I found an irritating bug in WordPress 1.5: ampersands in blogroll URLs don’t get properly escaped. Thus, blogrolls that contains URL with ampersand in it don’t validate.
Quick fix: modify wp-includes/links.php around line 206 like this (add the line with + in front of it)
if (” != $target) {
$target = ” target=’$target'”;
}
+ $the_link = htmlspecialchars($the_link);
echo(“
Gak ngerti gw… :(
Efeknya apa?
#1: HTML-nya jadi gak valid lagi
Thanks mas
Have you considered submitting this bug to the official WP SVN repo?
Actually, I recommend using htmlentities2(), which will add encoding for entities, but only if they are not already encoded.
For example, if you add a properly encoded url to your link manager, e.g. “http://example.com/?q=foo&z=bar”, htmlspecialchars will encode the amp, giving you:
http://example.com/?q=foo&z=bar
The htmlentities2() function detects already-encoded entities, and leaves them alone. (it’s found in wp-includes/functions.php, and the code came from php.net, BTW)
Oops. Of course my examples were interpreted, so don’t show the problem. Unless you view the source of my previous comment :)
Oops again. Should have recommended wp_specialchars() instead of htmlentities2(). Matt already put the fix in for this, so it shouldn’t be an issue with WP 1.5.1.
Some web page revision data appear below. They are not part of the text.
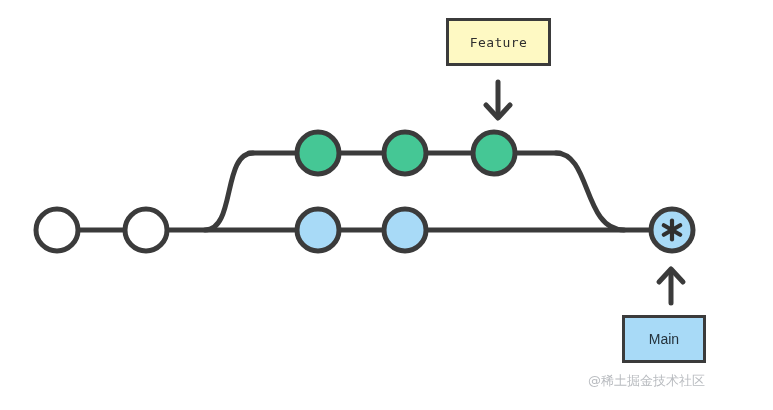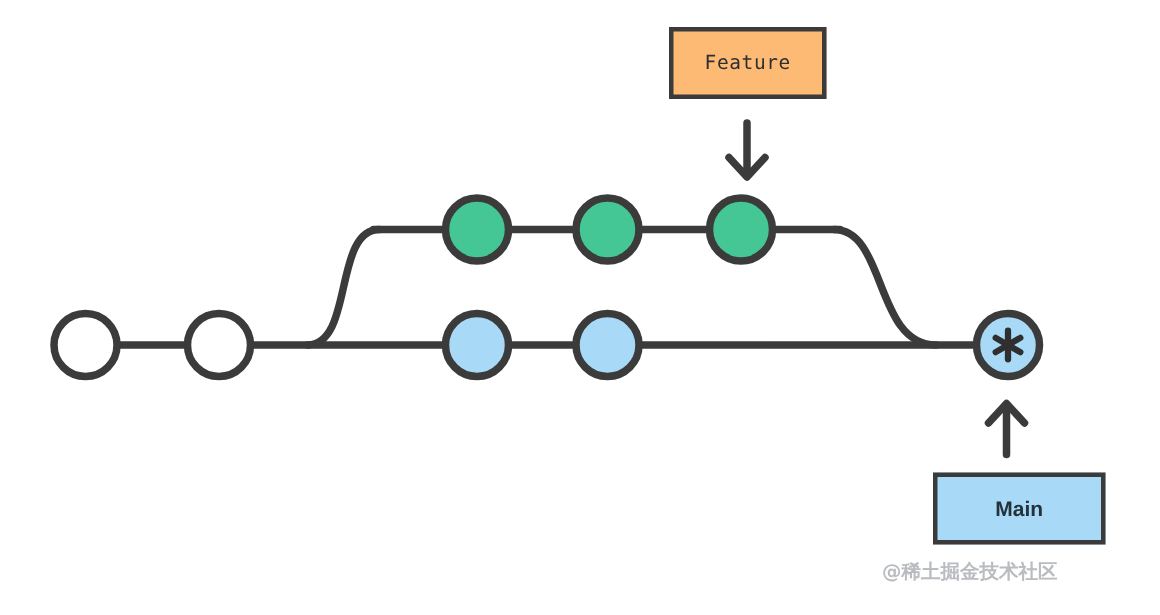--- a/index.html
+++ b/index.html
@@ -44,7 +44,7 @@
     top: 18px;
     width: 105px;
     height: 48px;
-    background: #fdba74;
+    background: #fef9c3;
   }
   #feature-label-box .label-text {
     font-family: "DejaVu Sans Mono", "Liberation Mono", monospace;

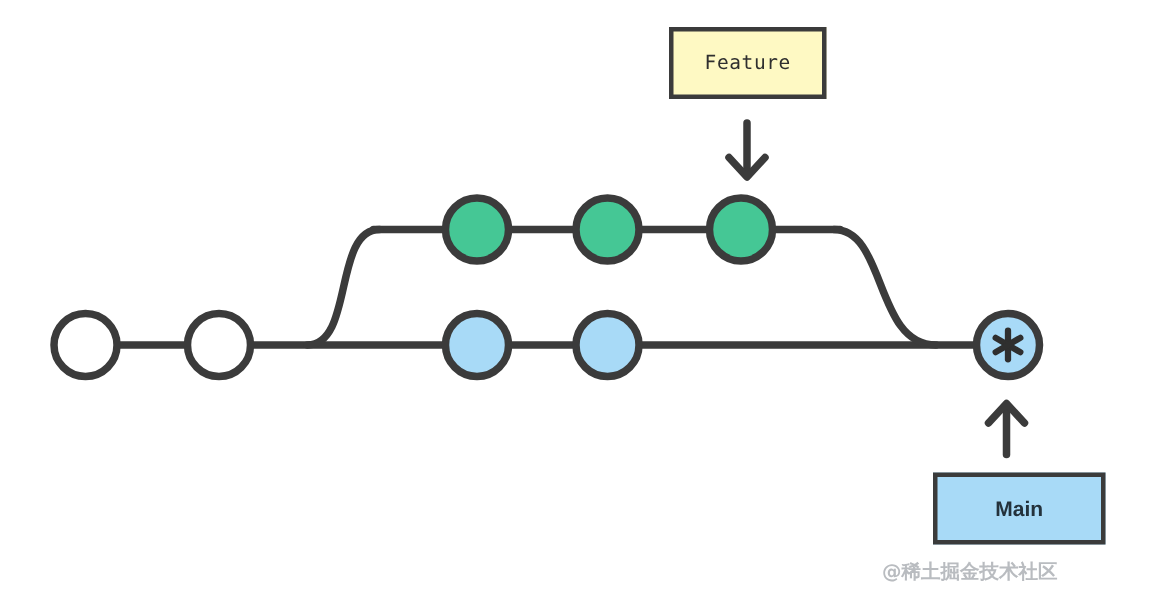--- a/index.html
+++ b/index.html
@@ -55,10 +55,9 @@
   #main-label-box {
     left: 622px;
     top: 315px;
-    width: 115px;
+    width: 84px;
     height: 48px;
     background: #a8daf7;
-    font-weight: bold;
   }
   #main-label-box .label-text {
     font-family: "Liberation Sans", sans-serif;

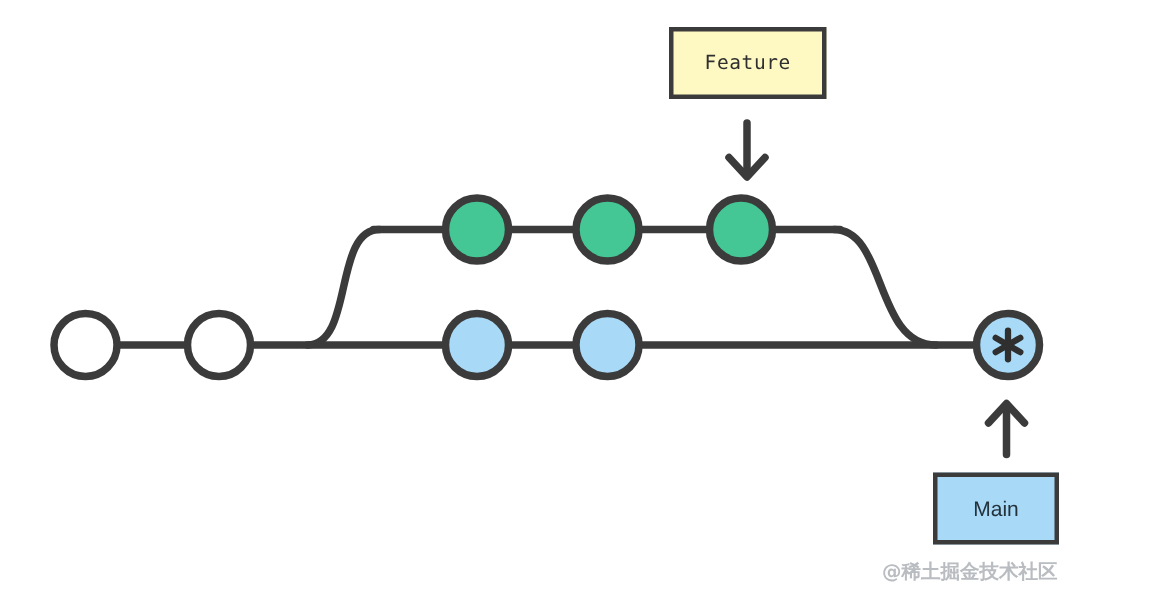--- a/index.html
+++ b/index.html
@@ -82,7 +82,6 @@
     top: 0px;
     font-size: 13px;
     color: #b9bcc0;
-    font-weight: bold;
   }
   #watermark .wm-secondary {
     left: 18px;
#5: I’m not even sure if this is the correct place to fix that, the problem probably lies somewhere else. I haven’t checked the wordpress source code thoroughly.
#6: Actually, I’m not very fond of this ‘dualism’, in this context and especially in comments. It should be either we escape all data, or we don’t escape them at all, or else we would have trouble unescaping. I would prefer escaping everything to be sure we are generating correct HTML. Comment posters can copy paste from character map if they really need to insert funny characters. If they need formatting, use something like wiki syntax, bbcode or markdown. No need to use hacks like balancetags. OK, enough rambling for now :)
#7: That’s the real world example why I don’t like this escaping ‘dualism’. It is very hard to insert HTML in comments :)
Satu hal yang terasa lebih manusiawi di site ini setelah upgrade itu apa coba? sy ndak ngeliat ada “Pesan untuk ganti pake firefox…” :-)
Pesan ini bikin mehe, bukan apa-apa, saya browsing postingan blog itu pake Desktop RSS aggregator, jarang saya punya kesempatan buat blogwalking dengan browser. Masalahnya hampir semua RSS aggregator yang ada di windows itu make embedded HTML engine punyanya IE.
moga-moga itu pesan ndak perlu dimunculin lagi deh. saran yang baik sebenarnya sih, cuman… agak mengganggu kenyamanan.. :-)
upsss… saya blom refresh rupanya, ternyata sudah ada lagi .. :-(
#10, #11: iya tadi lagi ngoprek template, saya hilangkan deh kalau itu mengganggu. nanti saya cari cara lain untuk promo yang tidak intrusif :)
loh ko halaman depan gw malah gak tampil apa2, blank putih toh, ini masih di lokal saya blom d upload
weh, komentator ketahuan pake os dan browsernya… :D
Has anyone seen this similar bug in 2.02? My issue ampersand in a category causes invalid xml whitespace area.